What is Fuel Poverty?
The average annual energy bill, under the Ofgem price cap, is £1,923. We estimate that there are currently 6.3 million households in fuel poverty, unable to afford to heat their homes to the temperature needed to keep warm and healthy. In October 2021, we estimated there were 4.5 million UK households in fuel poverty. For more information, we have made a page on the UK energy crisis.
Our definition and the government’s definition
The definition of fuel poverty that we use is that a household is in fuel poverty if it needs to spend 10% or more of its income on energy in order to maintain a satisfactory heating regime.
The government uses the Low Income Low Energy Efficiency (LILEE) definition for fuel poverty in England (Scotland, Wales and Northern Ireland use different definitions). Under the LILEE indicator, a household is considered to be fuel poor if:
- they are living in a property with a fuel poverty energy efficiency rating of band D or below
- and when they spend the required amount to heat their home, they are left with a residual income below the official poverty line
There are three important elements in determining whether a household is fuel poor:
- household income
- household energy requirements – energy efficiency is a key driver of fuel poverty, as higher energy efficiency reduces a household’s fuel costs for a particular size of property
- fuel prices – the energy price cap, which keeps suppliers from setting their default tariff higher than a set amount, is largely determined by wholesale energy prices
The fuel poverty gap is the additional income that would be needed to bring a household to the point of not being fuel poor.
Those in fuel poverty pay a significant proportion of their income just for energy, meaning that they often have to cut back on other essentials, as well as self-rationing their own heating.
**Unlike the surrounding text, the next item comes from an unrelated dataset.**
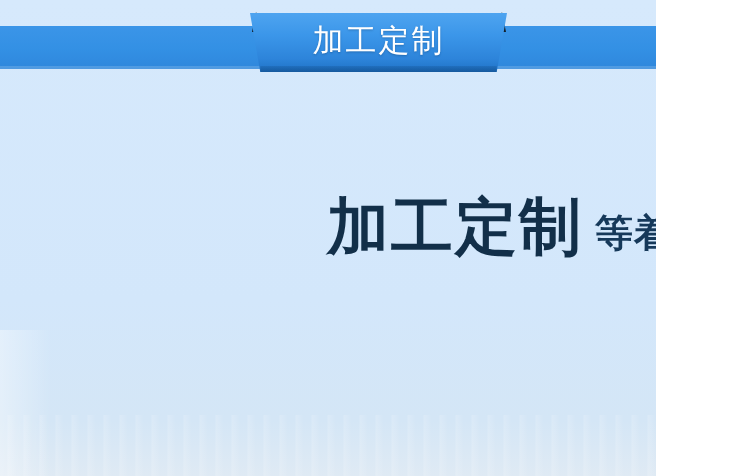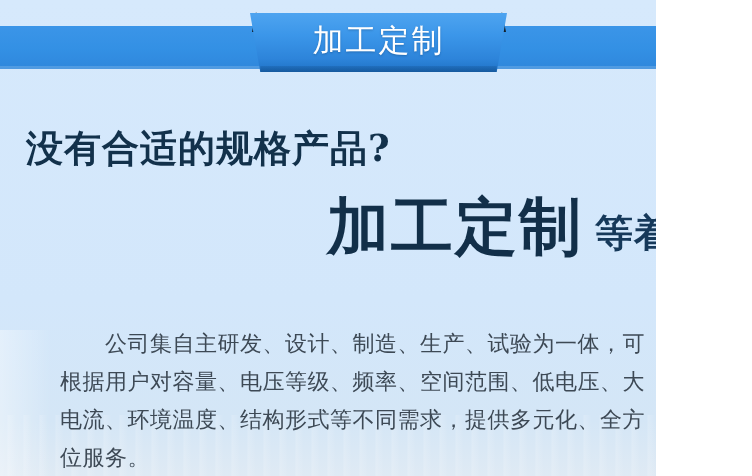"没有合适的规格产品?" div.heading-one { html: <div>没有合适的规格产品?</div> -> none }
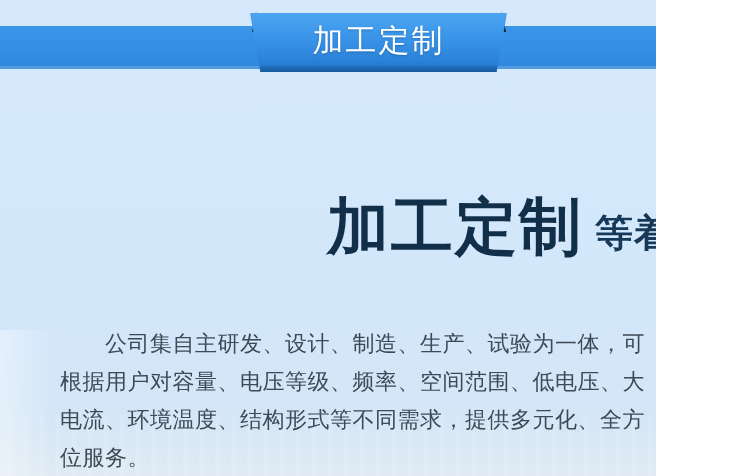"公司集自主研发、设计、制造、生产、试验为一体，可" div.body-copy { html: <div> <p> 公司集自主研发、设计、制造、生产、试验为一体，可</p> <p>根据用户对容量、电压等级、频率、空间范围、低电压、大</p> <p>电流、环境温度、结构形式等不同需求，提供多元化、全方</p> <p>位服务。</p> </div> -> none }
This can lead to and exacerbate various physical and mental health problems, including respiratory and circulation conditions. People living in fuel poverty use coping tactics such as only heating one room, not using their heating at all, not cooking food and not having friends or family over.
Fuel poverty’s impact on health
Cold homes can cause or worsen a range of serious health conditions including heart attacks, strokes, bronchitis, and asthma. Each year, around 10,000 people die as a result of living in a cold home. Fuel poverty can also have a significant impact on mental health and is a known risk factor for suicide.
Public Health England (PHE) has warned there is a damaging overlap between the health impacts of living in a cold home and Covid-19. Pre-existing chronic medical conditions such as cardiovascular and respiratory conditions like chronic obstructive pulmonary disease (COPD), asthma and heart disease are particularly badly impacted by a cold home.
Cold homes also prevent children from thriving. Without a warm, quiet place to do their homework, they can fall behind at school. A lack of hot water means they might avoid personal care, leading to bullying and social isolation. With no warm space to spend time with their family, they can spend hours of the day alone in bed. Some resort to using public places like libraries or friends’ houses to stay warm in. All this is disruptive and damaging at a time crucial for their development.
A significant and growing debt problem
Prolonged periods when households struggle to pay their bills can lead to increasing and unsustainable levels of debt for households, resulting in a vicious cycle that can be difficult to escape from. It can also lead to unsafe energy rationing, where households try to use as little energy as possible, and even voluntary self-disconnection by those with prepayment meters in a bid to spend less. Bad debt is a growing problem in the energy sector, which is adding to the cost of everyone’s bills.